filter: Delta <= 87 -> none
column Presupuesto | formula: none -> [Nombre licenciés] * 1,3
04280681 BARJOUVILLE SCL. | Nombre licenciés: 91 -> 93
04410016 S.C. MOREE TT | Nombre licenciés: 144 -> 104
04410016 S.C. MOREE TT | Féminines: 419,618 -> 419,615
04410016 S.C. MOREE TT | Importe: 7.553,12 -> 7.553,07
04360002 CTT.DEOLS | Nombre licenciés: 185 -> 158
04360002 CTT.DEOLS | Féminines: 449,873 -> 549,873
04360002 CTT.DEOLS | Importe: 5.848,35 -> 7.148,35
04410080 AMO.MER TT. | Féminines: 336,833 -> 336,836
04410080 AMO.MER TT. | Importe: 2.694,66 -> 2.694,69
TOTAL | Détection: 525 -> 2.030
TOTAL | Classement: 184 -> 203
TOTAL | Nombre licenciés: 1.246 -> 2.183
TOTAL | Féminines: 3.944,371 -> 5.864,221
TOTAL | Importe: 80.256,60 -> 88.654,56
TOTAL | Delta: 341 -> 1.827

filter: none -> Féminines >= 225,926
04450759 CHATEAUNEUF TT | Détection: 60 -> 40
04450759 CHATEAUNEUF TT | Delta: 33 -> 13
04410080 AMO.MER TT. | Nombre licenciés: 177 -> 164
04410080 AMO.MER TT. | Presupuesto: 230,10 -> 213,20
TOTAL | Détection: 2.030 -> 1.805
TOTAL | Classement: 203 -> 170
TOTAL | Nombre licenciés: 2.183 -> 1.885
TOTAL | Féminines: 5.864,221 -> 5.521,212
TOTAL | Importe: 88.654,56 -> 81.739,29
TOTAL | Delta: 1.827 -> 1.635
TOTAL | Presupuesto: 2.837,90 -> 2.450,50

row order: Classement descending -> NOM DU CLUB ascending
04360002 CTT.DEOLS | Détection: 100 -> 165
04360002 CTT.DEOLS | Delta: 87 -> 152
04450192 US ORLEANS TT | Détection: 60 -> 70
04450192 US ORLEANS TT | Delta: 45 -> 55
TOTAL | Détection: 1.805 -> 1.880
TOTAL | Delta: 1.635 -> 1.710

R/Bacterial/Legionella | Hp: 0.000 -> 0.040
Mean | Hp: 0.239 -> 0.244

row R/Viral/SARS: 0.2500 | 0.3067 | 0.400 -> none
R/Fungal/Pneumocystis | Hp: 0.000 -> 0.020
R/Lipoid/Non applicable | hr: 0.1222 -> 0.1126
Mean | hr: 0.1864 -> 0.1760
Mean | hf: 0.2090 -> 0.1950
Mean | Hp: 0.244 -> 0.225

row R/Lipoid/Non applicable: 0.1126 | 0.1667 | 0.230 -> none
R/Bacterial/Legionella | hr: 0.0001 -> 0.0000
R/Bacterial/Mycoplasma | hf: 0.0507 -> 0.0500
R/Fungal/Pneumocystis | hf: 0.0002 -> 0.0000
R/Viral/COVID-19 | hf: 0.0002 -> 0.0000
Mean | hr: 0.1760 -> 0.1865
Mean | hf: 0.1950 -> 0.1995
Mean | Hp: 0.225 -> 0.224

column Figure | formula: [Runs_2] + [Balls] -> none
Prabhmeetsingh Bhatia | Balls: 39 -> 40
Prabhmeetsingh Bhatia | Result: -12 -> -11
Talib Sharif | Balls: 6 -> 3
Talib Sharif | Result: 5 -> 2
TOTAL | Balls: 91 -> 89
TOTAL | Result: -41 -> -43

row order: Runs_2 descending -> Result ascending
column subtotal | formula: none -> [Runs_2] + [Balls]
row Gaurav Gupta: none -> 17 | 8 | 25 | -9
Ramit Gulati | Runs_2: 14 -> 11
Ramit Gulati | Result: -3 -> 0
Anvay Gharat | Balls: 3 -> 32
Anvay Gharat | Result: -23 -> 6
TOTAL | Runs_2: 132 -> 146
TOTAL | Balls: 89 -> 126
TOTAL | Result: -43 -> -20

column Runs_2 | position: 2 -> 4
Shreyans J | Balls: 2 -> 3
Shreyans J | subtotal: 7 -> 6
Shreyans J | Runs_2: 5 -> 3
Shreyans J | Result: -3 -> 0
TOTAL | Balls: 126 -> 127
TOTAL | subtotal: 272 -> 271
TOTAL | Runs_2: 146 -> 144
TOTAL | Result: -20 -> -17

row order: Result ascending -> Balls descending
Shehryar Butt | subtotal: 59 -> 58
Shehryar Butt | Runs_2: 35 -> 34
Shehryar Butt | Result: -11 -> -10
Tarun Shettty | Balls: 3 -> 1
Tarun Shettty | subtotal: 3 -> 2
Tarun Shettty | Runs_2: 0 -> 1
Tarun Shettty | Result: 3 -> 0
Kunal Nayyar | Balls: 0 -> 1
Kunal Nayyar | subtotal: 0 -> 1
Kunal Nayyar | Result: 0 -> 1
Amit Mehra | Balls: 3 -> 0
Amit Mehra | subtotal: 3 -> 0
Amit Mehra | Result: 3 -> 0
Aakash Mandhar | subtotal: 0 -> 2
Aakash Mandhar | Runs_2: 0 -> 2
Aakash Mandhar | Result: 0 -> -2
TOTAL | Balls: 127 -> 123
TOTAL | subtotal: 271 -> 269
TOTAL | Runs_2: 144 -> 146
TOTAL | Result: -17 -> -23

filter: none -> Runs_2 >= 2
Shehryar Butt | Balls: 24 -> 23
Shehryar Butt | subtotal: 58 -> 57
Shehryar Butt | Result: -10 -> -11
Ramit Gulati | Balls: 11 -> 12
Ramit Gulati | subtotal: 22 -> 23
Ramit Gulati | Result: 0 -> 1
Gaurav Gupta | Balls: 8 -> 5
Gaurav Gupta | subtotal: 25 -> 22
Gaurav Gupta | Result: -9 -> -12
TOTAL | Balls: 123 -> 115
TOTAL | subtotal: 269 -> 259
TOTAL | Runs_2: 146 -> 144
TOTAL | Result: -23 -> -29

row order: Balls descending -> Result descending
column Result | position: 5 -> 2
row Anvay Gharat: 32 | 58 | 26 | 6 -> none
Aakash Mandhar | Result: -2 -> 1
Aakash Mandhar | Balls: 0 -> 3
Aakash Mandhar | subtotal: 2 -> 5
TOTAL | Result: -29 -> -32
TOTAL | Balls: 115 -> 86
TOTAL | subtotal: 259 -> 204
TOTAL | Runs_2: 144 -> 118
::::::
*EXERCISE AIM*. Respond with the number of lines in the listing above that include the word "Sharif", and with nothing more.

*THE COMPLETED TASK*. 2